Home > The Hope of Elantris (Elantris #1.5)

The Hope of Elantris (Elantris #1.5)
Author: Brandon Sanderson

"My lord," Ashe said, hovering in through the window. "Lady Sarene begs your forgiveness. She's going to be a tad late for dinner."

"A tad?" Raoden asked, amused as he sat at the table. "Dinner was supposed to start an hour ago."

Ashe pulsed slightly. "I'm sorry, my lord. But. . .she made me promise to relay a message if you complained. 'Tell him,' she said, 'that I'm pregnant and it's his fault, so that means he has to do what I want.'"

Raoden laughed.

Ashe pulsed again, looking as embarrassed as a Seon could, considering he was simply a ball of light.
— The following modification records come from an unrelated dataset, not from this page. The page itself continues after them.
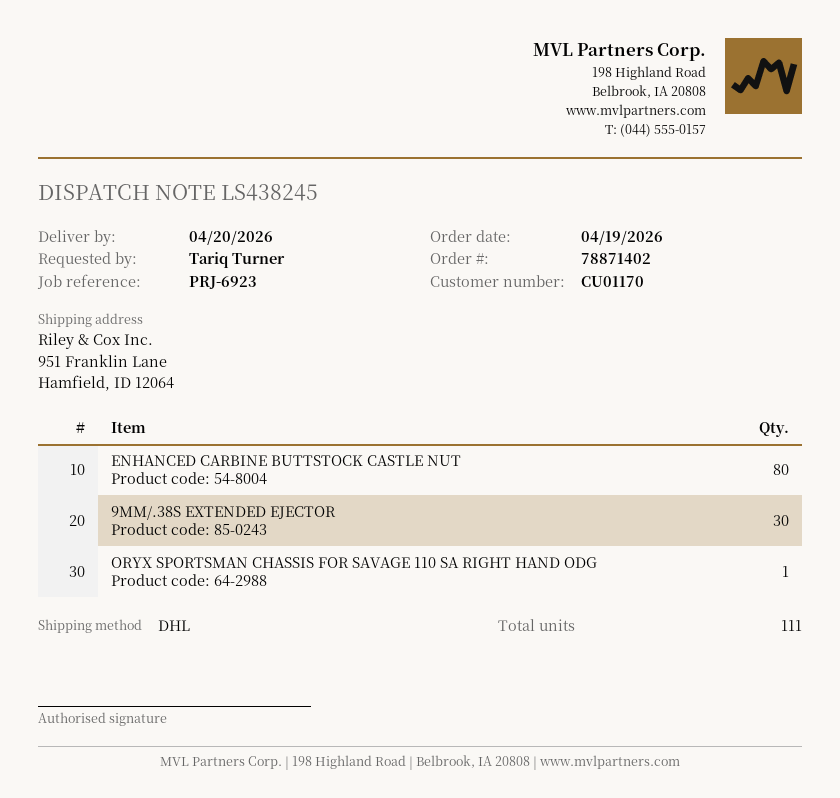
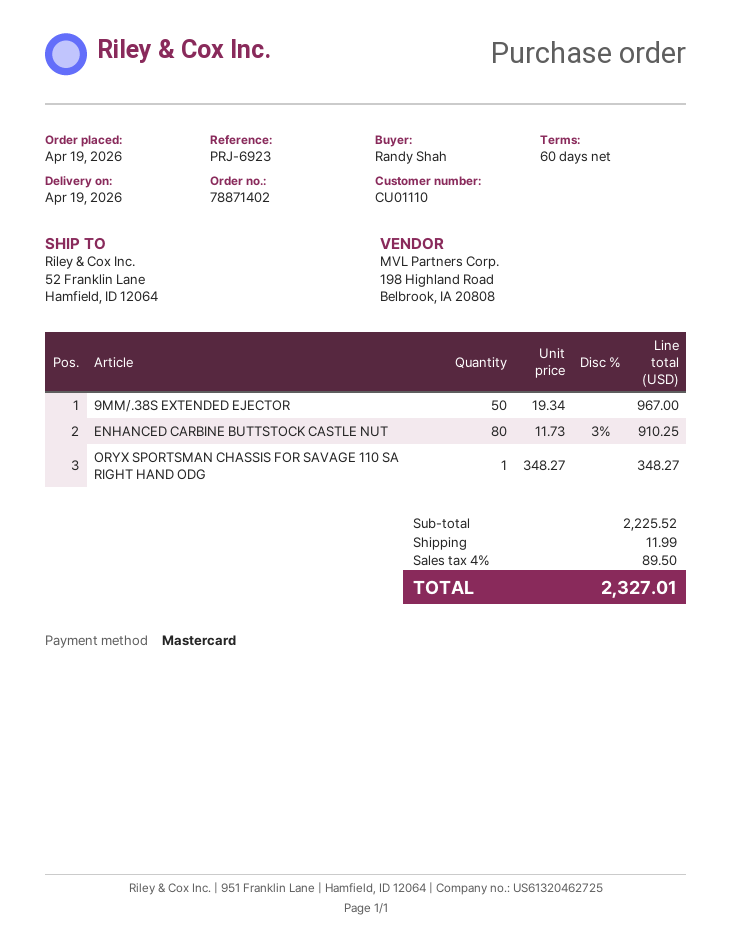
delivery date: 2026-04-20 -> 2026-04-19
customer number: CU01170 -> CU01110
ordered by: Tariq Turner -> Randy Shah
ship to: 951 Franklin Lane, Hamfield, ID 12064 -> 52 Franklin Lane, Hamfield, ID 12064
9MM/.38S EXTENDED EJECTOR: 30 -> 50

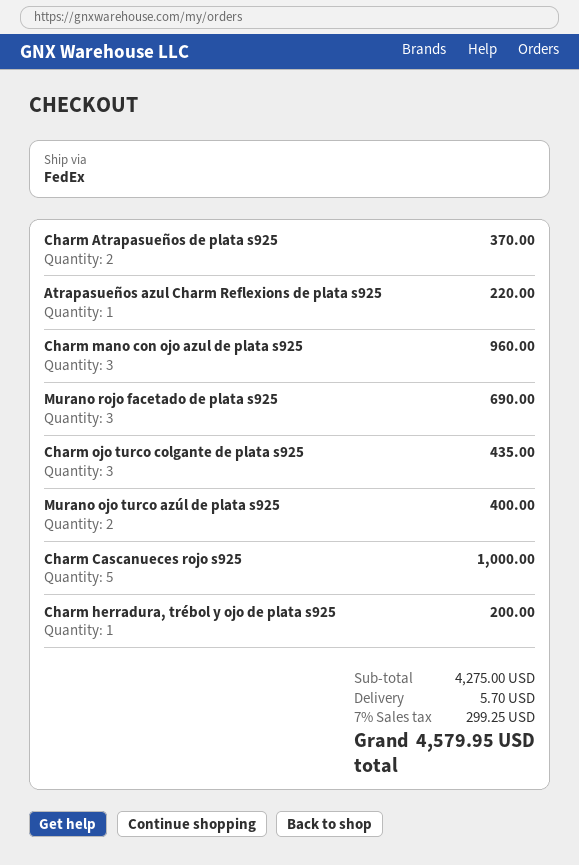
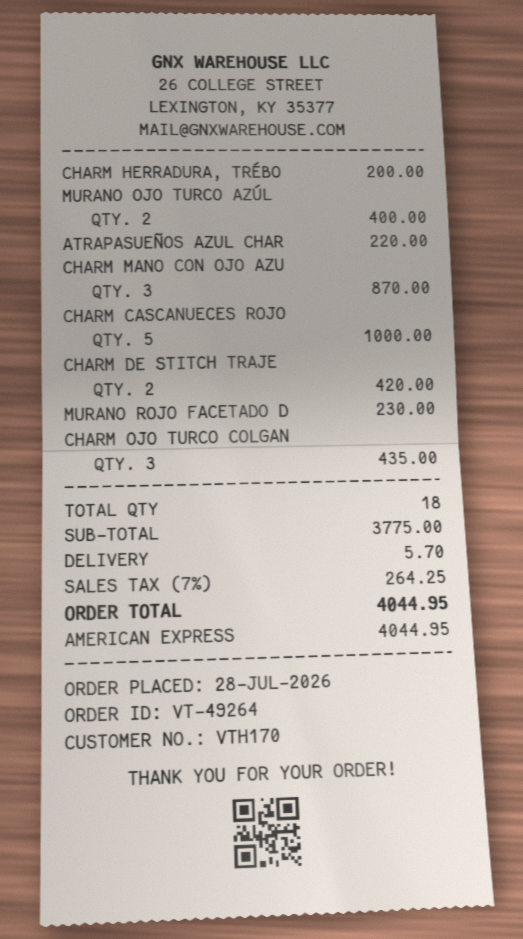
Charm Atrapasueños de plata s925: 2 for 370.00 -> none
Charm mano con ojo azul de plata s925: 3 for 960.00 -> 3 for 870.00
Murano rojo facetado de plata s925: 3 for 690.00 -> 1 for 230.00
CHARM DE STITCH TRAJE: none -> 2 for 420.00
subtotal: 4275.00 -> 3775.00
tax: 7% = 299.25 -> 7% = 264.25
total: 4579.95 -> 4044.95

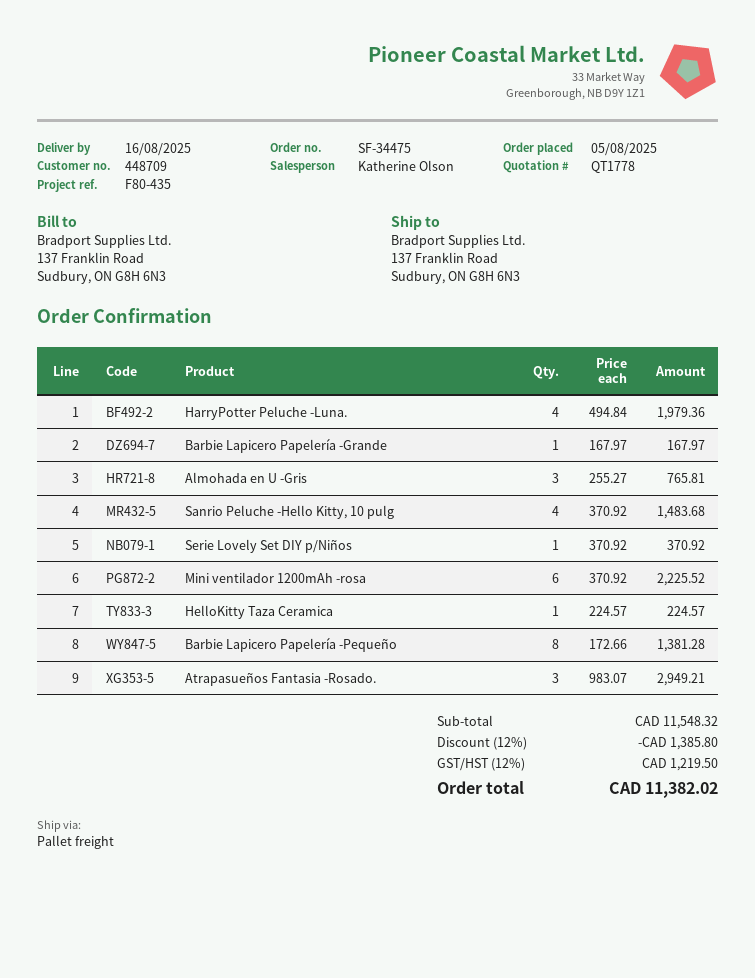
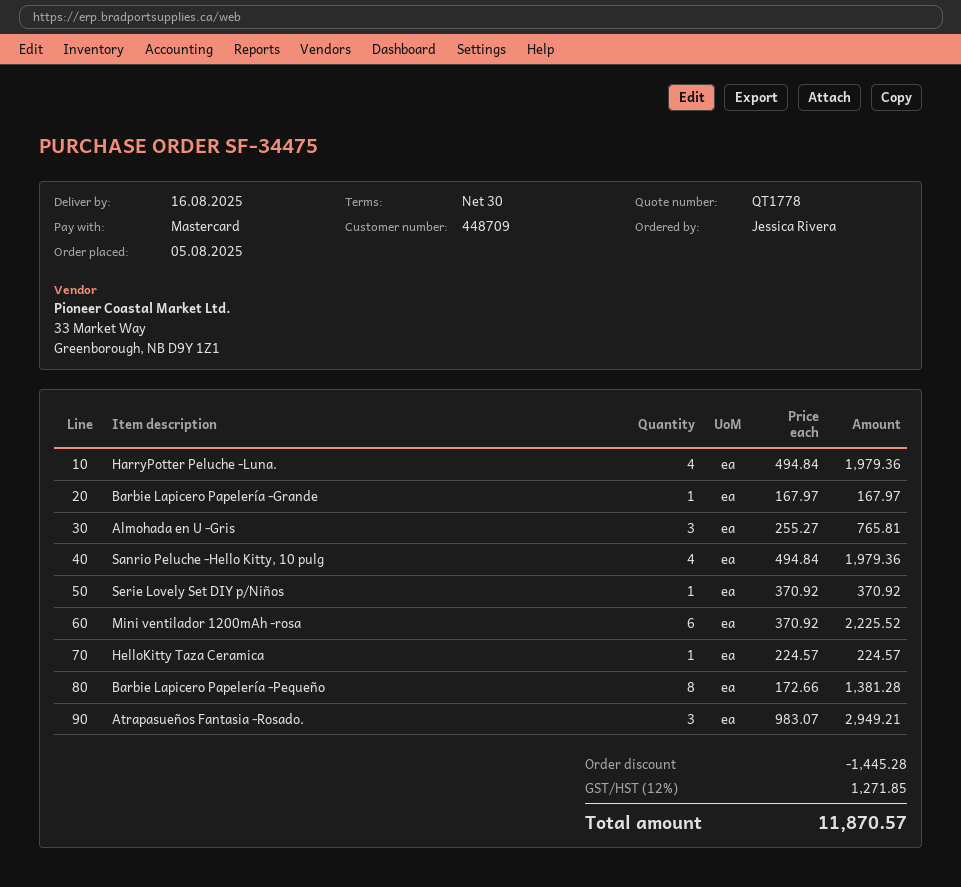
Sanrio Peluche -Hello Kitty, 10 pulg: 4 x 370.92 = 1483.68 -> 4 x 494.84 = 1979.36
discount: 1385.80 -> 1445.28
tax: 12% = 1219.50 -> 12% = 1271.85
total: 11382.02 -> 11870.57

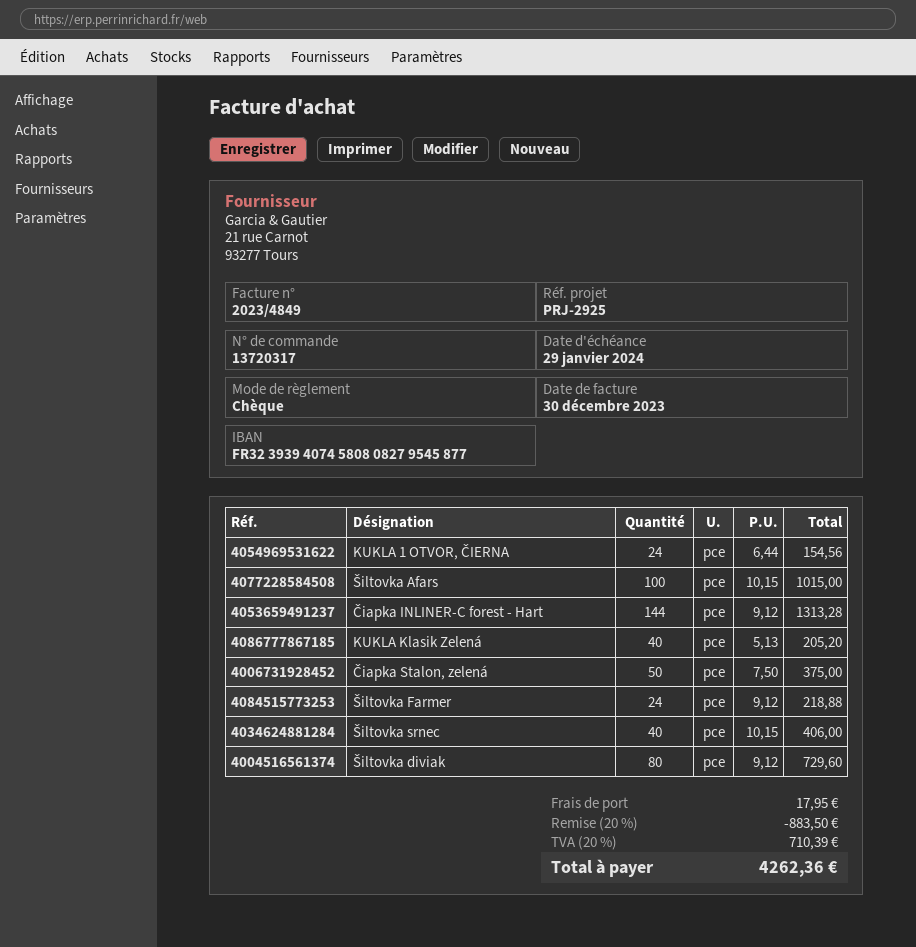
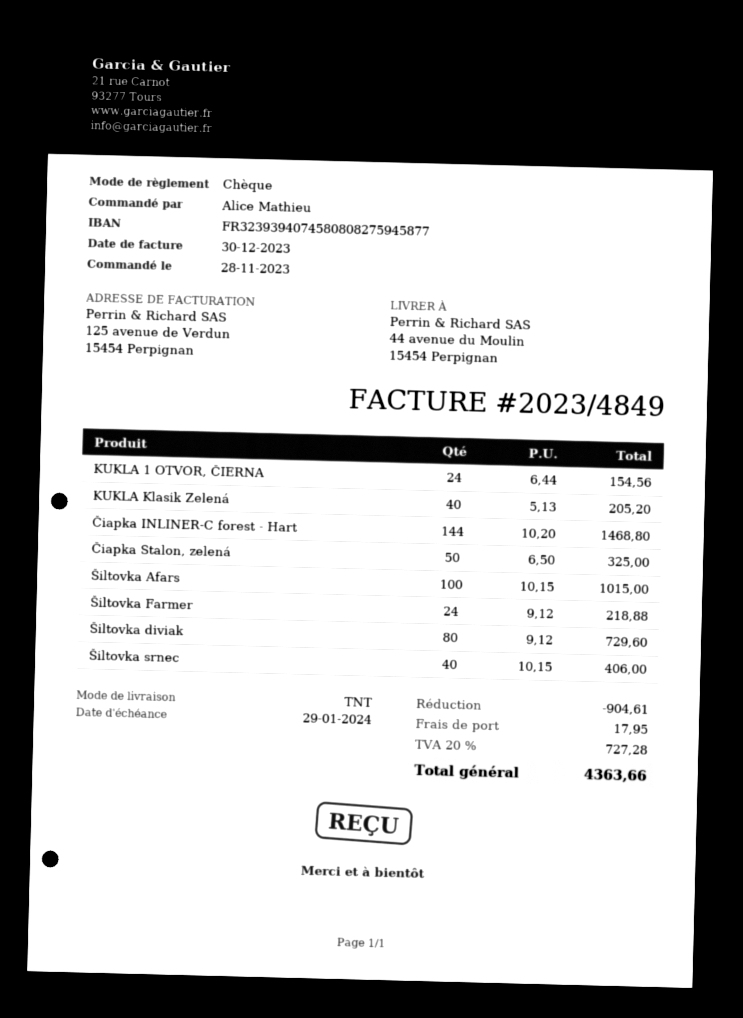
bank account: FR3239394074580808279545877 -> FR3239394074580808275945877
Čiapka INLINER-C forest - Hart: 144 x 9.12 = 1313.28 -> 144 x 10.20 = 1468.80
Čiapka Stalon, zelená: 50 x 7.50 = 375.00 -> 50 x 6.50 = 325.00
discount: 883.50 -> 904.61
tax: 20% = 710.39 -> 20% = 727.28
total: 4262.36 -> 4363.66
Raoden sighed, resting his arms on the table of his palace inside Elantris. The walls around him glowed with a very faint light, and no torches or lanterns were necessary. He'd always wondered about the lack of lantern brackets in Elantris. Galladon had once explained that there were plates made to glow when pressed-but they'd both forgotten just how much light had come from the stones themselves.

He looked down at his empty plate. We once struggled so hard for just a little bit of food, he thought. Now it's so commonplace that we can spend an hour dallying before we eat.

Yet, food was plentiful. Raoden himself could turn garbage into fine corn. Nobody in Arelon would ever go hungry again. Still, thinking about such things took his mind back to New Elantris, and the simple peace he'd forged inside the city.

"Ashe," Raoden said, a thought suddenly occurring to him. "I've been meaning to ask you something."

"Of course, your majesty."

"Where were you during those last hours before Elantris was restored?" Raoden asked. "I don't remember anything of you for most of the night. In fact, the only time I remember seeing you is when you came to tell me that Sarene had been kidnapped and taken to Teod."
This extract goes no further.